DIRECTIONS FOR THIS TASK: "Plus Size Overall" appears in one line; retype that line and all lines following it through the end of the records, with nothing left out or added.

MATERIAL FOR THE TASK:
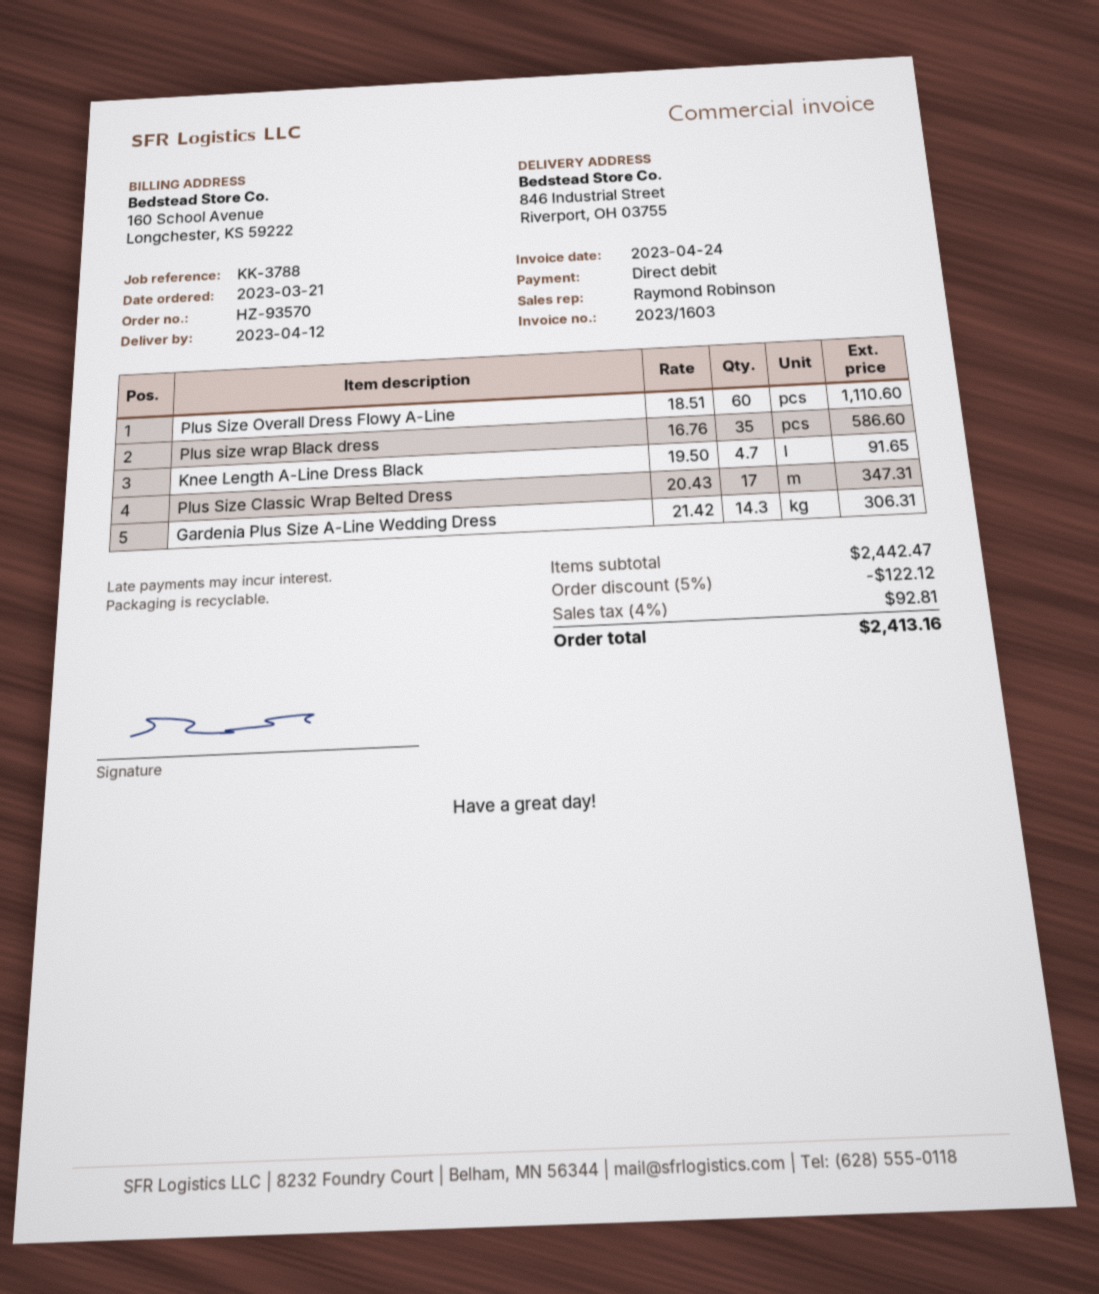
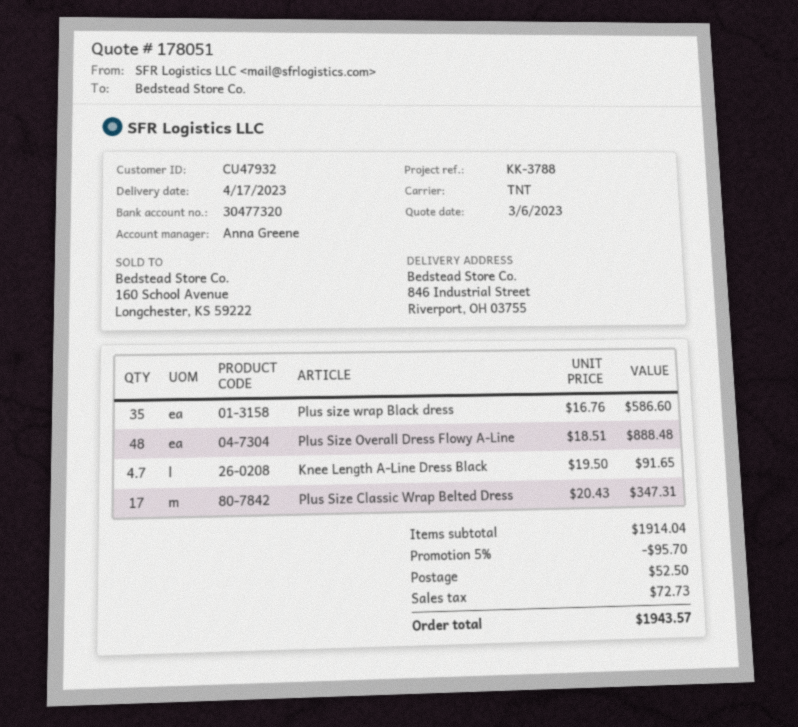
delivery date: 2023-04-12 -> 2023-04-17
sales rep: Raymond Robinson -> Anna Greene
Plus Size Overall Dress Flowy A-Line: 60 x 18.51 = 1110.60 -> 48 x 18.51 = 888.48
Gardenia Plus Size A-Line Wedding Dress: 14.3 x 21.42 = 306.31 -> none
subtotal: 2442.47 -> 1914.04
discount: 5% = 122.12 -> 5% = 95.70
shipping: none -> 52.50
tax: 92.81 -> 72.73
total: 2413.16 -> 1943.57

RESPONSE FOR THIS EXERCISE:
Plus Size Overall Dress Flowy A-Line: 60 x 18.51 = 1110.60 -> 48 x 18.51 = 888.48
Gardenia Plus Size A-Line Wedding Dress: 14.3 x 21.42 = 306.31 -> none
subtotal: 2442.47 -> 1914.04
discount: 5% = 122.12 -> 5% = 95.70
shipping: none -> 52.50
tax: 92.81 -> 72.73
total: 2413.16 -> 1943.57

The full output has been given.